Dalat University or the University of Dalat (Đại học Đà Lạt, Université de Dalat; formerly Viện Đại học Đà Lạt (1957–1975)) is a university in the city of Đà Lạt, capital of Lâm Đồng Province, Vietnam.

==History==
The original Dalat University was established in 1957 – after support of and requests by Archbishop Pierre Martin Ngô Đình Thục – by the Council of Vietnamese Catholic Bishops as a centre for education. After the Fall of Saigon in 1975, the Vietnamese name was changed to Đại học Đà Lạt (Dalat University).

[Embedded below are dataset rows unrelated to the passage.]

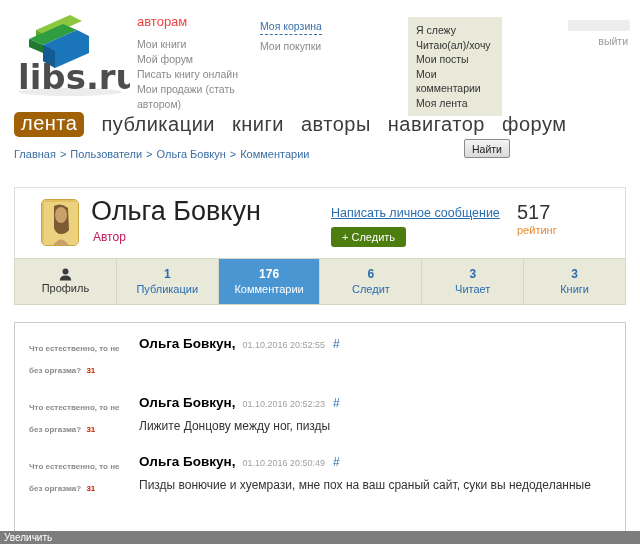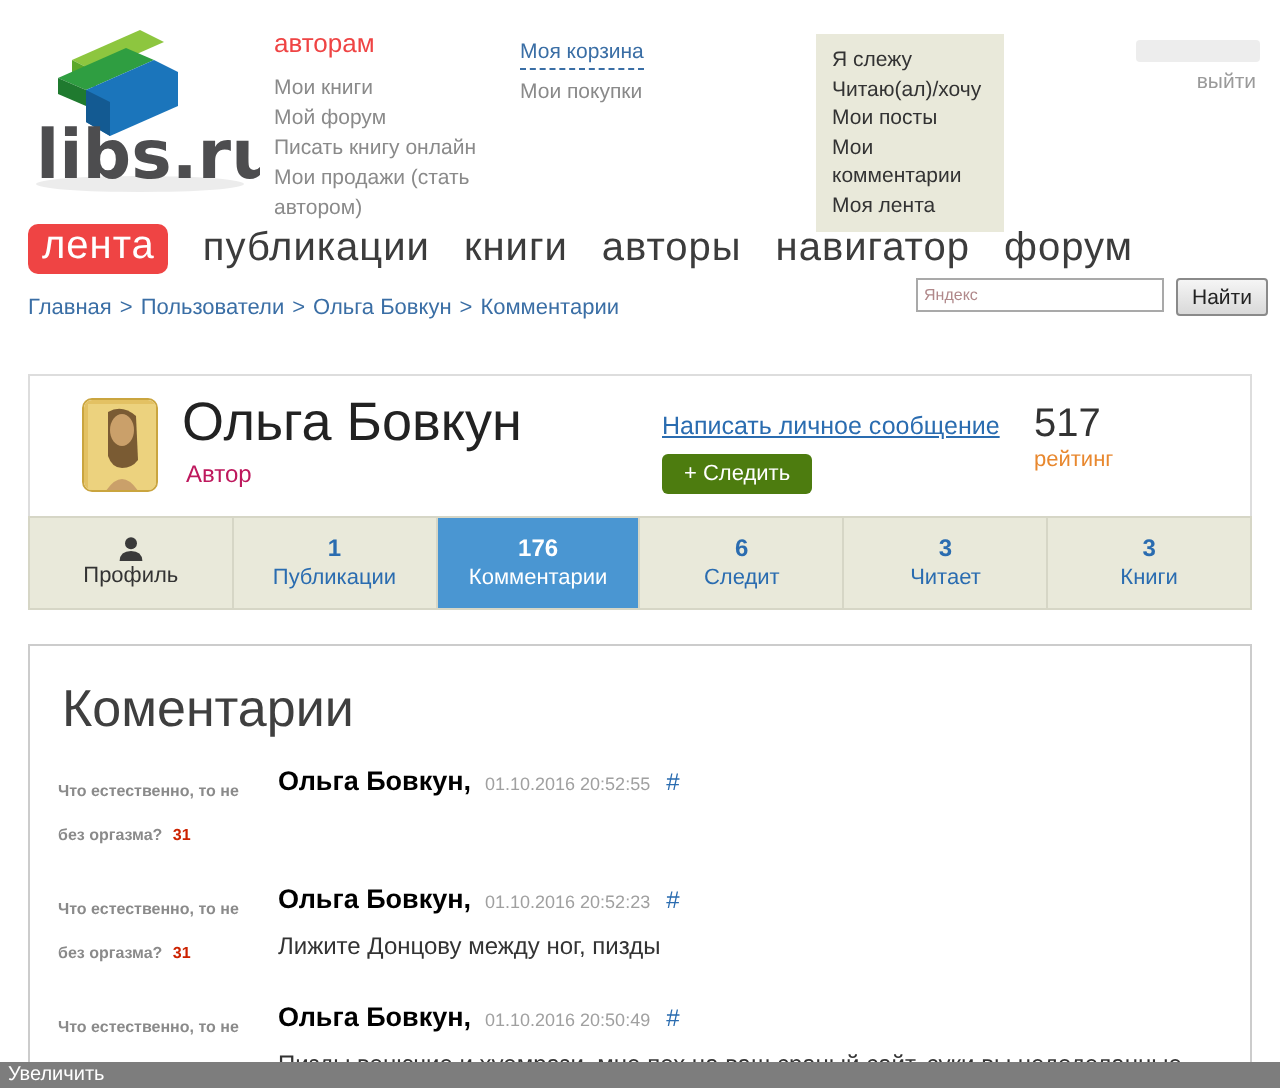"лента" .nav .tag { background: #ef4444 -> #a16207 }
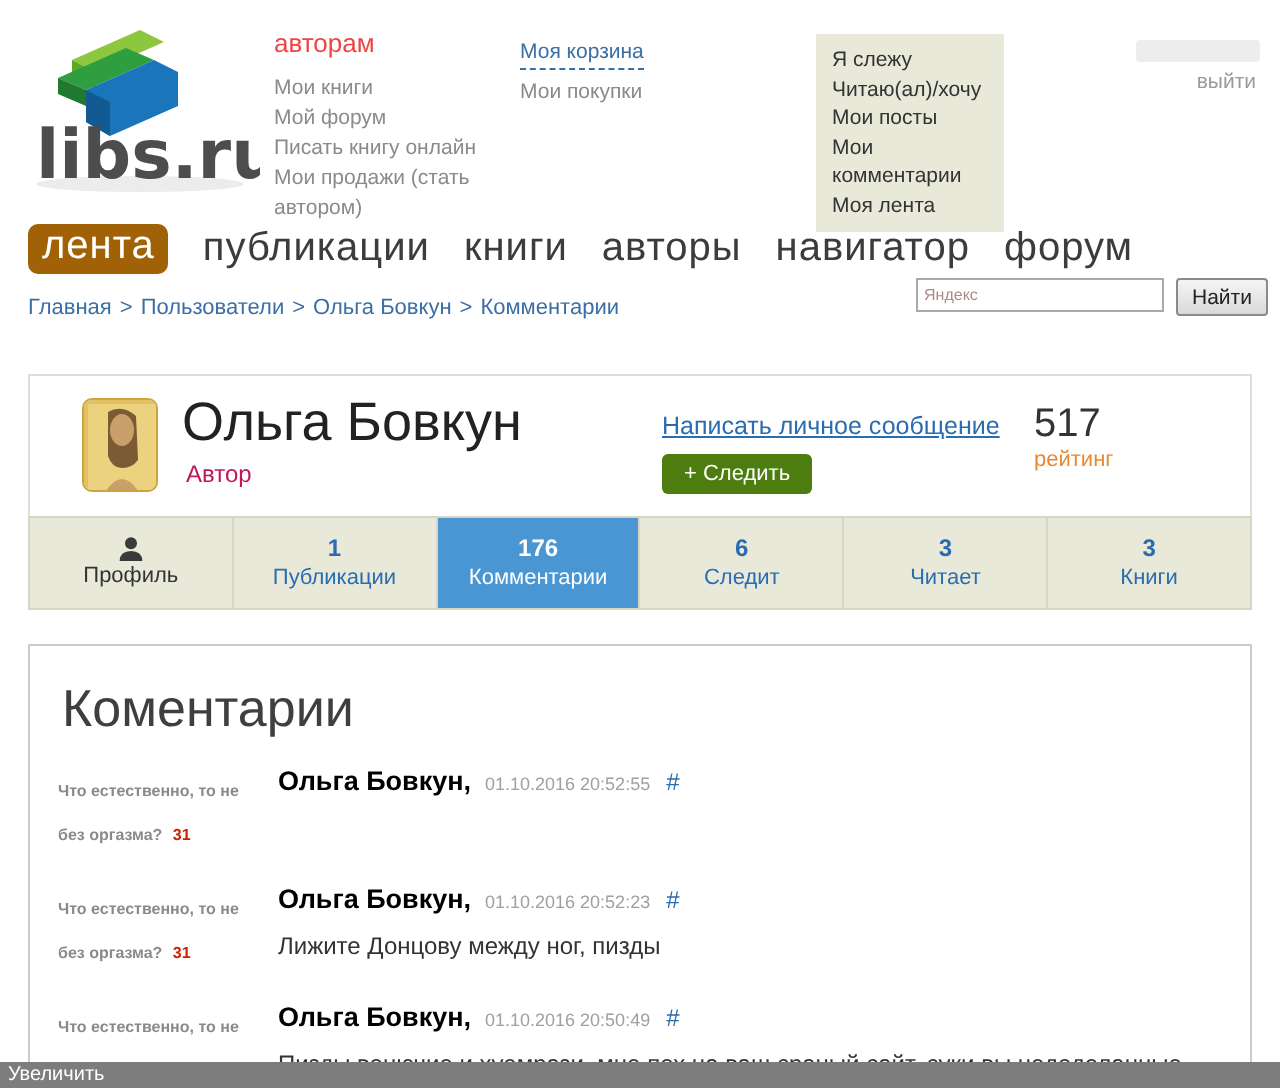"Яндекс" input { html: <input> -> none }
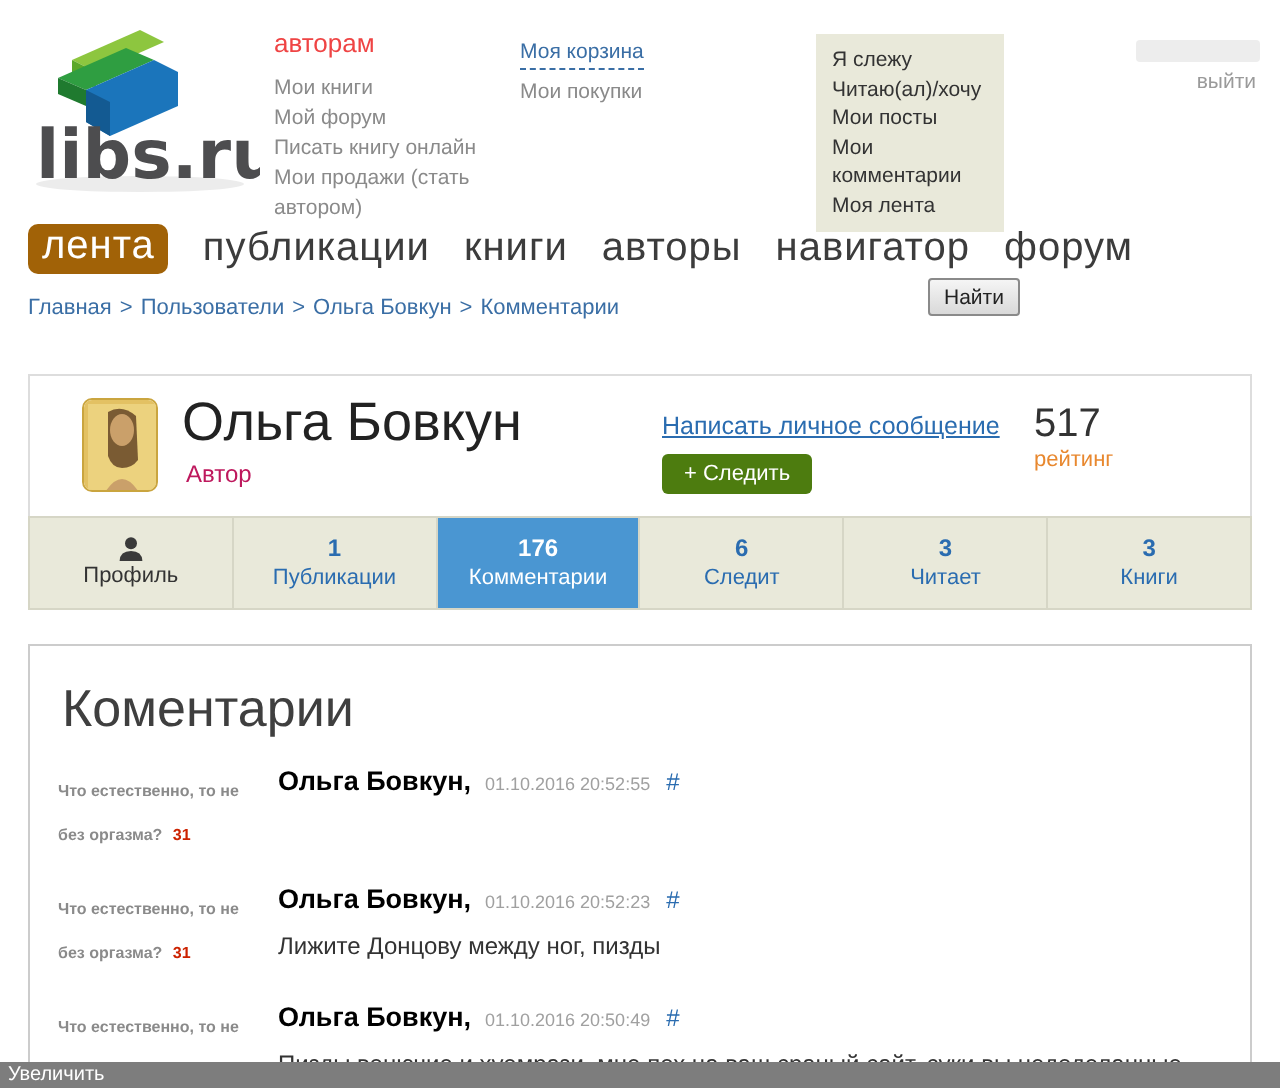"Коментарии" h1.comments-heading { html: <h1>Коментарии</h1> -> none }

Today, it is a multidisciplinary public university that offers undergraduate and graduate education for the Central Highlands and the South Central Coast regions.

==Location==
Dalat University is in the center of Dalat – a popular tourist city on Lâm Viên Plateau with a year-round cool climate, vast pine forests, flowers, fog, and waterfalls.

The campus is widely praised for being romantic and beautiful as the campus sits on a hilly area of 40 hectares north of Xuan Huong Lake, beside an international 18-hole golf course. There is also a variety of styled buildings hidden throughout the pine trees. The location of the campus offers peace and tranquility which offers students an ideal ambience for learning and researching.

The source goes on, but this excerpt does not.